* _Work to complete_
Word for word, set down every line of the entries below from the line with "base seront renforcés.</span>" to the line with "-462,7 +462,7 @@", including both, and no other line.

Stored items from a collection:
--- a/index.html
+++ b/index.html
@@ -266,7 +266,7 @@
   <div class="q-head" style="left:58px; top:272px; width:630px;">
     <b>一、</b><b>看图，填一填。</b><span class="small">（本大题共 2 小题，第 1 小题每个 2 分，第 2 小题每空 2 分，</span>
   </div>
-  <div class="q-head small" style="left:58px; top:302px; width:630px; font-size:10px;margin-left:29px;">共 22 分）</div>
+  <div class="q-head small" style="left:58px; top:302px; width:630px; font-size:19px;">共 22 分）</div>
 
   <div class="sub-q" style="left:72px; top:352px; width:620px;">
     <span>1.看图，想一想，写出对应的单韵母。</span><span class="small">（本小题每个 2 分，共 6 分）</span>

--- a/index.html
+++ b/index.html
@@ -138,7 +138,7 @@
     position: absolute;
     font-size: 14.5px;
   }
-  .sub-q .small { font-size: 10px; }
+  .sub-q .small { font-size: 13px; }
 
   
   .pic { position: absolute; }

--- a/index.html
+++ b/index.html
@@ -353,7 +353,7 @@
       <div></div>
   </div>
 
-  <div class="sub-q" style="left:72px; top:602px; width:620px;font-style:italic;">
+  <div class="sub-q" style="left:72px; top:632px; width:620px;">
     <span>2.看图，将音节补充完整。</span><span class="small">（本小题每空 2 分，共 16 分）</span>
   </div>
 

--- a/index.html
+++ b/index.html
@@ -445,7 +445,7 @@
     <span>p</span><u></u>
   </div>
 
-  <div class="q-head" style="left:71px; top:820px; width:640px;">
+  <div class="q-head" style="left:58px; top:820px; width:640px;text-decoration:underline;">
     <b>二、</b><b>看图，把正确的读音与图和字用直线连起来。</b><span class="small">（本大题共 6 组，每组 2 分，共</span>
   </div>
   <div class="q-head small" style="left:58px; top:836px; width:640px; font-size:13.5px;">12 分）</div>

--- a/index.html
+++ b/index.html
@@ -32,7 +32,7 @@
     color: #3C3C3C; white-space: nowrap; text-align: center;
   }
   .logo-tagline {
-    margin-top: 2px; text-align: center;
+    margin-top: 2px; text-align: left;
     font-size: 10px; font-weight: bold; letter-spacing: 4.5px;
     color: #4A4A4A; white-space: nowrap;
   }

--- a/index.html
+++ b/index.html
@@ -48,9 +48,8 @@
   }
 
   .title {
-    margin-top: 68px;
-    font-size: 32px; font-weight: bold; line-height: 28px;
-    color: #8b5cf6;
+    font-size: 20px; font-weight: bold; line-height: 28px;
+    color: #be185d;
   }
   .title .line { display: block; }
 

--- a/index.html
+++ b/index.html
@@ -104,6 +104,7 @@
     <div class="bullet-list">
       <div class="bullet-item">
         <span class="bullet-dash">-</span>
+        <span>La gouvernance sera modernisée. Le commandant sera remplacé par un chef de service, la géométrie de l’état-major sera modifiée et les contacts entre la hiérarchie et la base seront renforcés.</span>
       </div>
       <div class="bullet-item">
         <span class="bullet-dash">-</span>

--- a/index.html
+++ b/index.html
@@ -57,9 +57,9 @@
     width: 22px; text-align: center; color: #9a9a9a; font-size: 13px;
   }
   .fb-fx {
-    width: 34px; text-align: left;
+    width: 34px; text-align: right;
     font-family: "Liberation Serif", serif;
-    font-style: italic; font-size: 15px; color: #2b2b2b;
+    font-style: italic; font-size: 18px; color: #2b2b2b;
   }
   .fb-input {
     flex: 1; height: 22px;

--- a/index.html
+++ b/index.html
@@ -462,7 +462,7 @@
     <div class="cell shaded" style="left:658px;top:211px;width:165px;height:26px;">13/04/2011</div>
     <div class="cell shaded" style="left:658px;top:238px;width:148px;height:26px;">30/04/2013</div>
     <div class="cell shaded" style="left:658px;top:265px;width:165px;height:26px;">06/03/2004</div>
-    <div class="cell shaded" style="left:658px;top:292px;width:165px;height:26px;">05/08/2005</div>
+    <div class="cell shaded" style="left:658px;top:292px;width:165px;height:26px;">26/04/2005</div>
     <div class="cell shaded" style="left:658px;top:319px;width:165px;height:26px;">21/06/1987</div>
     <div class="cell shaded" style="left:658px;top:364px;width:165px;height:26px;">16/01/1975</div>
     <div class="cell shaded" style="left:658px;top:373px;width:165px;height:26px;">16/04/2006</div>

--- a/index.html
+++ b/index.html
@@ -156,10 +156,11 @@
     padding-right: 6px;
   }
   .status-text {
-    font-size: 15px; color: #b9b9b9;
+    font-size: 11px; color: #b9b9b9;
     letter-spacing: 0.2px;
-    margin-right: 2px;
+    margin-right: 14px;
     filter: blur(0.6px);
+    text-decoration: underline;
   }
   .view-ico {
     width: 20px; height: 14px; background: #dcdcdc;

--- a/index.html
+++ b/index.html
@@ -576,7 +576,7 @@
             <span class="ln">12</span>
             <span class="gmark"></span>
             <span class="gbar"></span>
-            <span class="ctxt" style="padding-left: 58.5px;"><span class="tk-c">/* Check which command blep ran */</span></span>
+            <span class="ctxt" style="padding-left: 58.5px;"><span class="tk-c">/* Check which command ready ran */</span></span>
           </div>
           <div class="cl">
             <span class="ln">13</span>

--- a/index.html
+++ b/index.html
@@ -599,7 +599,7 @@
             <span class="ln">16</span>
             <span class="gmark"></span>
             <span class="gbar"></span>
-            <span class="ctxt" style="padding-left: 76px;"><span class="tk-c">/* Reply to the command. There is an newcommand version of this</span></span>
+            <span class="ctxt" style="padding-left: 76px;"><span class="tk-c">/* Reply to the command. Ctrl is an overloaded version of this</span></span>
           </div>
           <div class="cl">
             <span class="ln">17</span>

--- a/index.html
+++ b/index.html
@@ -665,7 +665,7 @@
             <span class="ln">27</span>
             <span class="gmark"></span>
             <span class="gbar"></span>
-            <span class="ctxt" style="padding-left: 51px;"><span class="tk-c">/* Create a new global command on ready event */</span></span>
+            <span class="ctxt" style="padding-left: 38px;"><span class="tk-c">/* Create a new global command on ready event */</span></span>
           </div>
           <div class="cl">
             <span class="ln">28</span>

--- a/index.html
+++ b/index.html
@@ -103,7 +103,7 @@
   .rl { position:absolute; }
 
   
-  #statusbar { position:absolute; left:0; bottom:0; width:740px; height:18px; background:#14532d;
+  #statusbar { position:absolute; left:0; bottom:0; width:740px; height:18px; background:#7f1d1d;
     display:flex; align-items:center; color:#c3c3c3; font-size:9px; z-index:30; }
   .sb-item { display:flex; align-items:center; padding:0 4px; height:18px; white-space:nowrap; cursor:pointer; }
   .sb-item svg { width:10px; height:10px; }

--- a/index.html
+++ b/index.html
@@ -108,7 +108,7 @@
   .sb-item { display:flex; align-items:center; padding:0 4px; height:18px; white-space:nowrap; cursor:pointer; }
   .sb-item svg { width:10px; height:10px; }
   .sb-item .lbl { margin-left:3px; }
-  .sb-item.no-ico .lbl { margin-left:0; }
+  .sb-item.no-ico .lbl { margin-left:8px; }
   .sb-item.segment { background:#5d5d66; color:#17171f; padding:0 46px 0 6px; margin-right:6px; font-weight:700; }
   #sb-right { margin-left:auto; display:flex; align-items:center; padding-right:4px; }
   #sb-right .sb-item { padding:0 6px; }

* _Answer to the problem_
+        <span>La gouvernance sera modernisée. Le commandant sera remplacé par un chef de service, la géométrie de l’état-major sera modifiée et les contacts entre la hiérarchie et la base seront renforcés.</span>
       </div>
       <div class="bullet-item">
         <span class="bullet-dash">-</span>

--- a/index.html
+++ b/index.html
@@ -57,9 +57,9 @@
     width: 22px; text-align: center; color: #9a9a9a; font-size: 13px;
   }
   .fb-fx {
-    width: 34px; text-align: left;
+    width: 34px; text-align: right;
     font-family: "Liberation Serif", serif;
-    font-style: italic; font-size: 15px; color: #2b2b2b;
+    font-style: italic; font-size: 18px; color: #2b2b2b;
   }
   .fb-input {
     flex: 1; height: 22px;

--- a/index.html
+++ b/index.html
@@ -462,7 +462,7 @@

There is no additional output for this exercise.